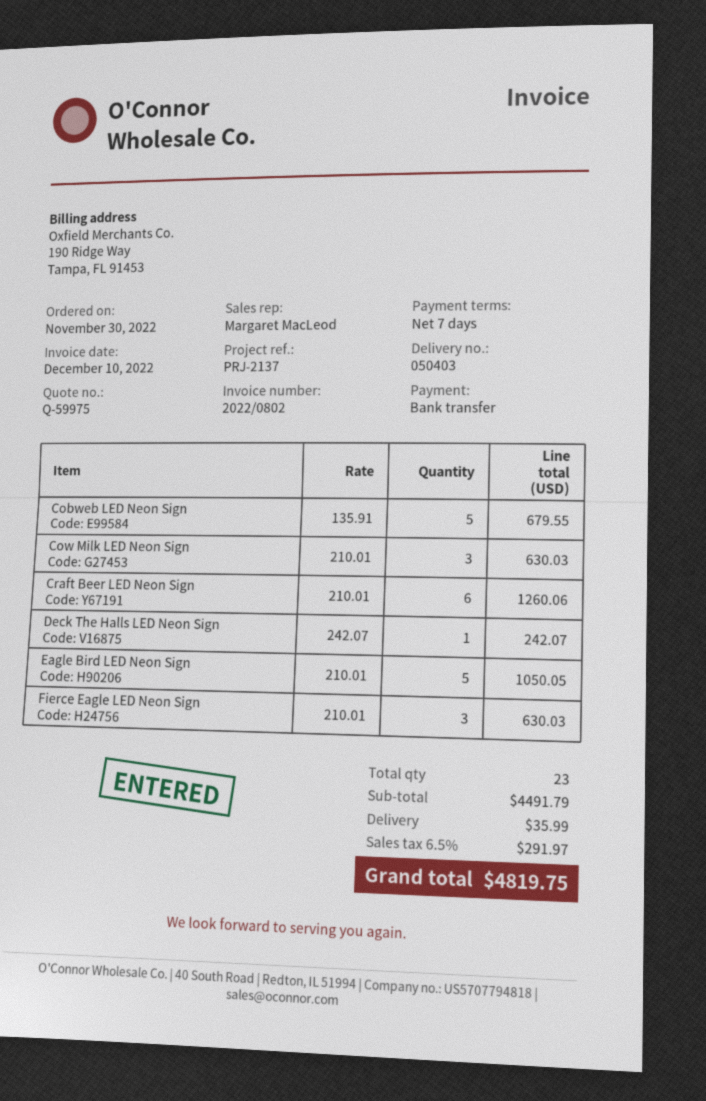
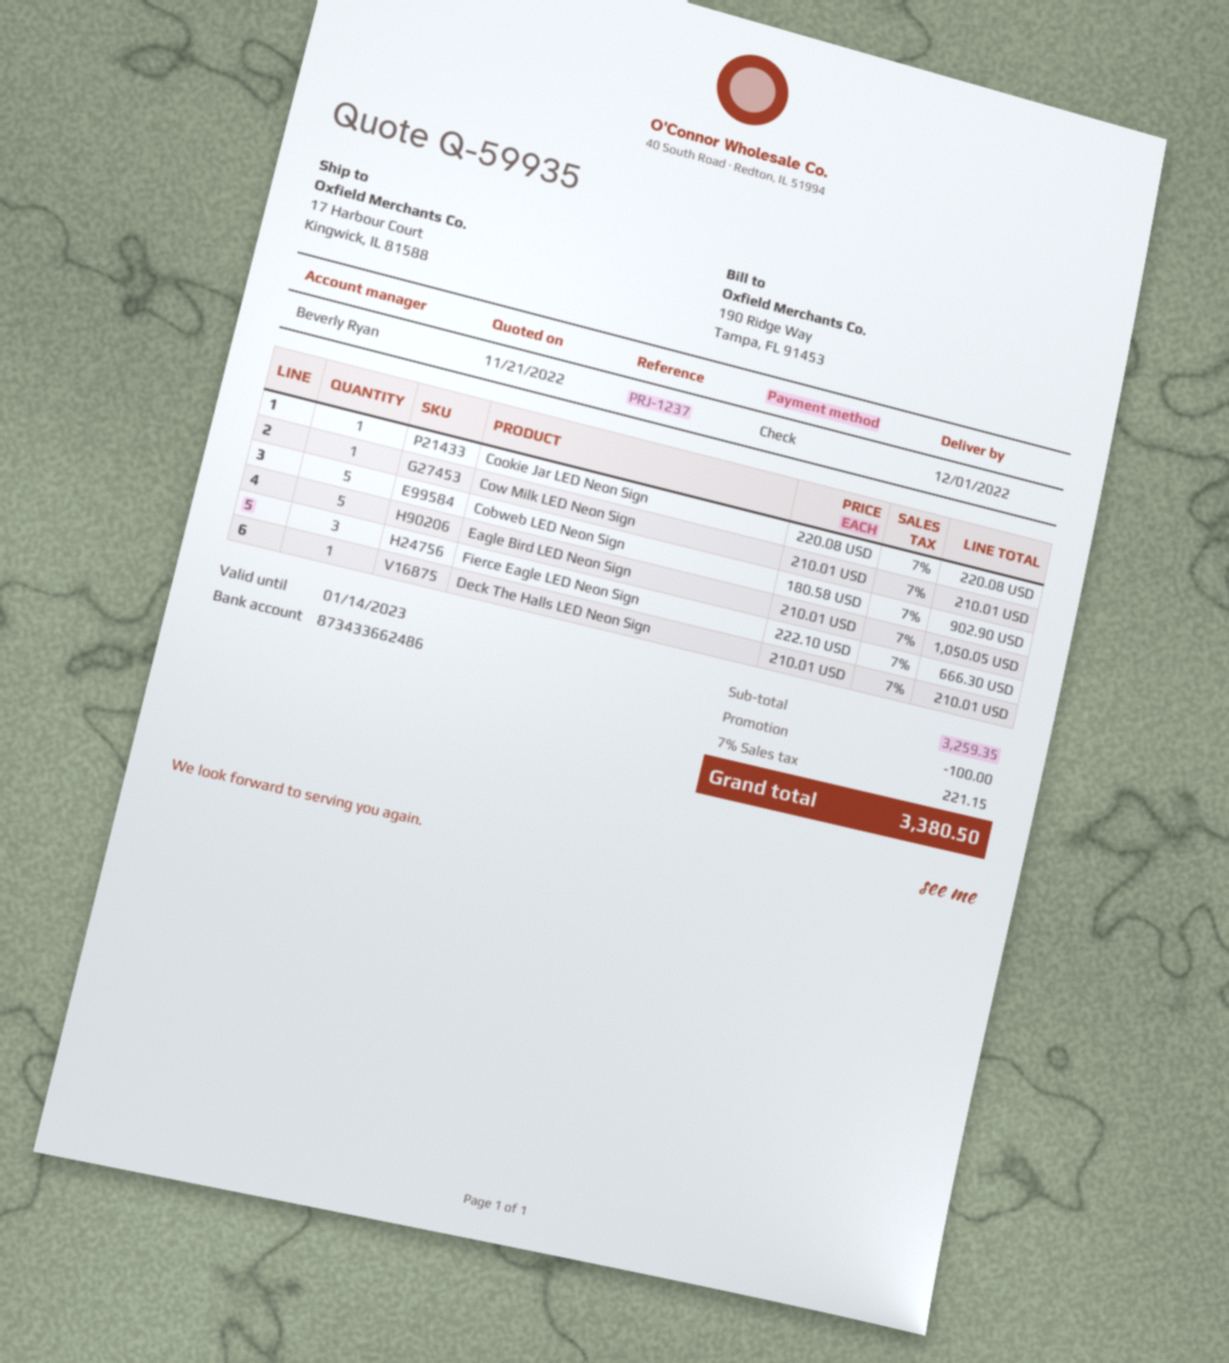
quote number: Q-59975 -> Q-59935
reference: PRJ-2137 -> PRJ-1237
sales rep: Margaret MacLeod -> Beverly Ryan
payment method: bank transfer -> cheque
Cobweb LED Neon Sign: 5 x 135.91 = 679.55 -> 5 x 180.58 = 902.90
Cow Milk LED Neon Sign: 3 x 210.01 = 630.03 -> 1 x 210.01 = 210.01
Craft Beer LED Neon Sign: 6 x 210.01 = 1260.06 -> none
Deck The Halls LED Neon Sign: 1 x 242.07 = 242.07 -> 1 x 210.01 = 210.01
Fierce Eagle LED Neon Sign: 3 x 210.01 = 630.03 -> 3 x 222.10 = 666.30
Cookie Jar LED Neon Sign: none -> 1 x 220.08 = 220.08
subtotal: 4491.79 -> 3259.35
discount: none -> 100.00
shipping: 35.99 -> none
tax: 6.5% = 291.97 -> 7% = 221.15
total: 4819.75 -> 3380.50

______

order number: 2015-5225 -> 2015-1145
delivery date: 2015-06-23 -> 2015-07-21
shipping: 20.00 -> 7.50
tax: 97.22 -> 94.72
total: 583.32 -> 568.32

______

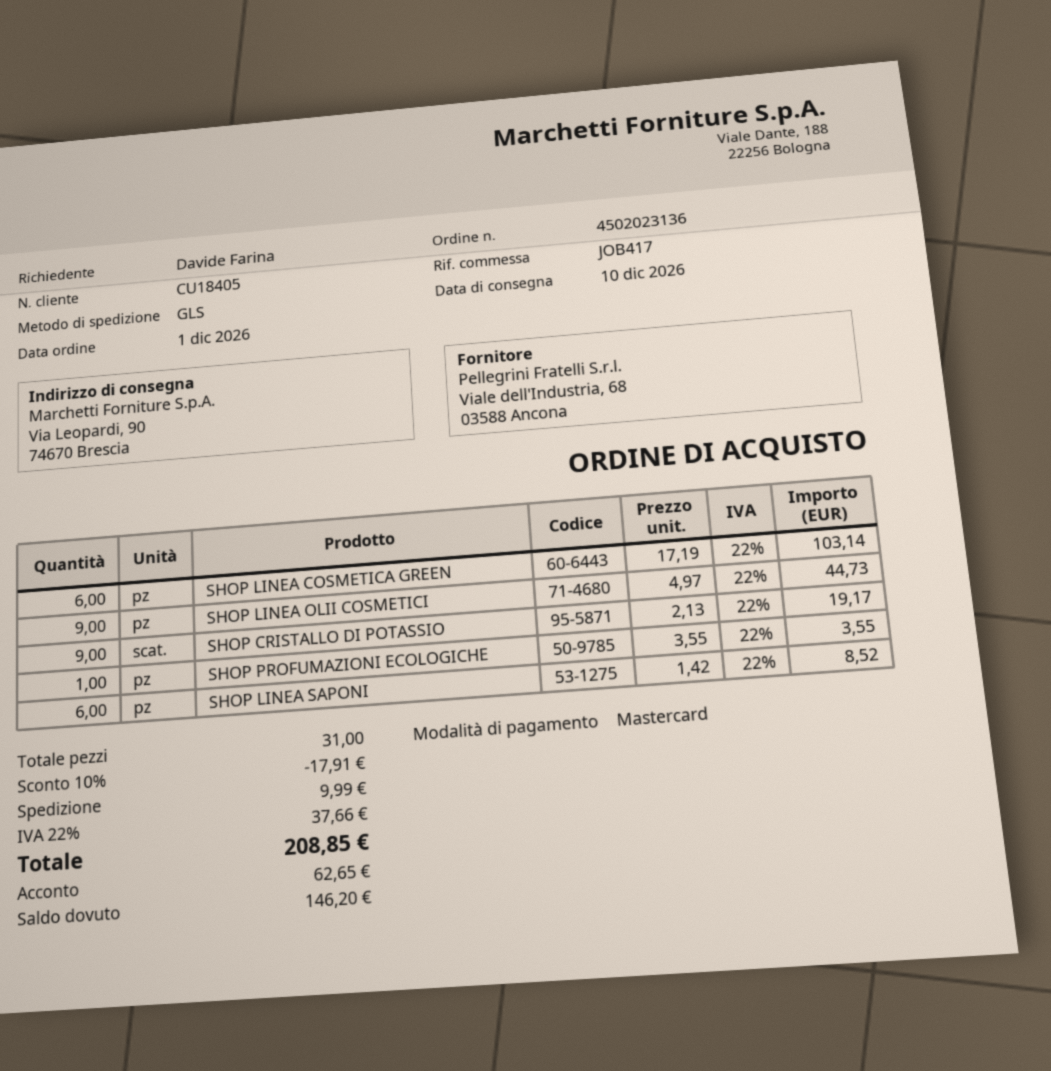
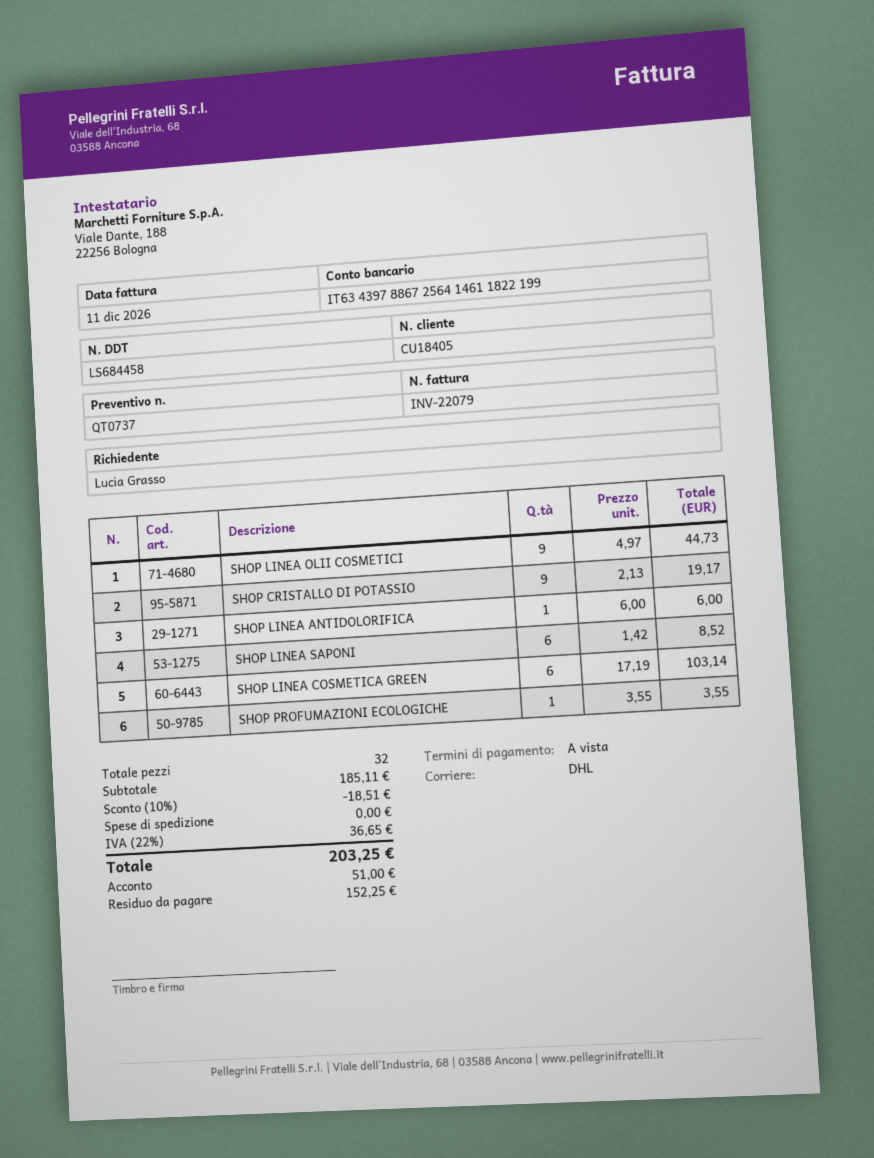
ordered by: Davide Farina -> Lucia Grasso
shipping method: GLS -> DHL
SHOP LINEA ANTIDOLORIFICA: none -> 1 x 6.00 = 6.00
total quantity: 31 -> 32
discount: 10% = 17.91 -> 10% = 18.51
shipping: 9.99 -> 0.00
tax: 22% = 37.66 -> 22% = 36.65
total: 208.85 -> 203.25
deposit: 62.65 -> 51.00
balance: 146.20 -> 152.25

______

_WHAT THE TASK REQUIRES:_ Only one stretch of the entries above is wanted: the lines from the one containing "Deck The Halls" through the one containing "total: 4819.75 -> 3380.50". Please reproduce it exactly.

_RESPONSE BELOW:_
Deck The Halls LED Neon Sign: 1 x 242.07 = 242.07 -> 1 x 210.01 = 210.01
Fierce Eagle LED Neon Sign: 3 x 210.01 = 630.03 -> 3 x 222.10 = 666.30
Cookie Jar LED Neon Sign: none -> 1 x 220.08 = 220.08
subtotal: 4491.79 -> 3259.35
discount: none -> 100.00
shipping: 35.99 -> none
tax: 6.5% = 291.97 -> 7% = 221.15
total: 4819.75 -> 3380.50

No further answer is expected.